### ACTION ITEM
Write out all the entries word for word and omit any pictures.

### RECORDS SHOWN
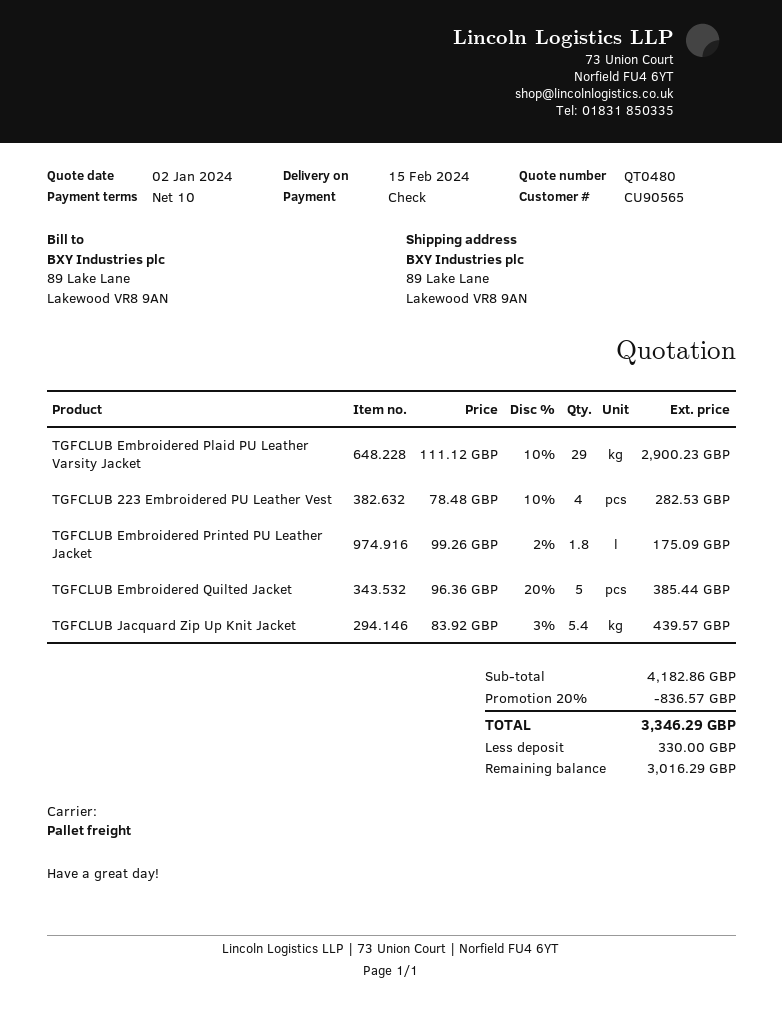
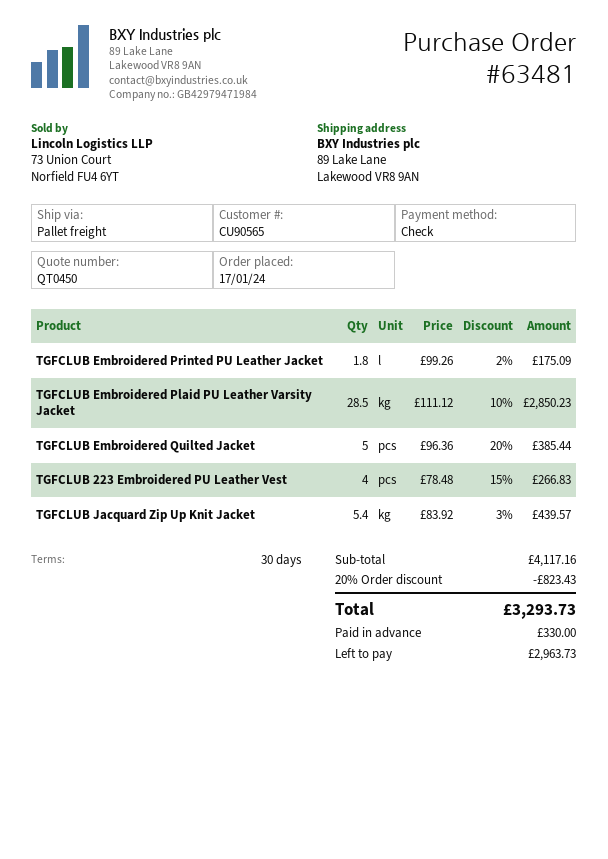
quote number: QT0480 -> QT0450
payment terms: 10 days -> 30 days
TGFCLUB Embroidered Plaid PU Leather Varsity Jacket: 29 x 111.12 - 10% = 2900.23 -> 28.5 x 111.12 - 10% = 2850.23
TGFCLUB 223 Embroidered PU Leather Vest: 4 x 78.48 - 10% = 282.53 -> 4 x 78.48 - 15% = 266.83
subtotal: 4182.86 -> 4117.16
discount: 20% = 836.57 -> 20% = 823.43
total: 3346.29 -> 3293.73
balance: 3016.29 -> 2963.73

### RESULT OF THIS TASK
quote number: QT0480 -> QT0450
payment terms: 10 days -> 30 days
TGFCLUB Embroidered Plaid PU Leather Varsity Jacket: 29 x 111.12 - 10% = 2900.23 -> 28.5 x 111.12 - 10% = 2850.23
TGFCLUB 223 Embroidered PU Leather Vest: 4 x 78.48 - 10% = 282.53 -> 4 x 78.48 - 15% = 266.83
subtotal: 4182.86 -> 4117.16
discount: 20% = 836.57 -> 20% = 823.43
total: 3346.29 -> 3293.73
balance: 3016.29 -> 2963.73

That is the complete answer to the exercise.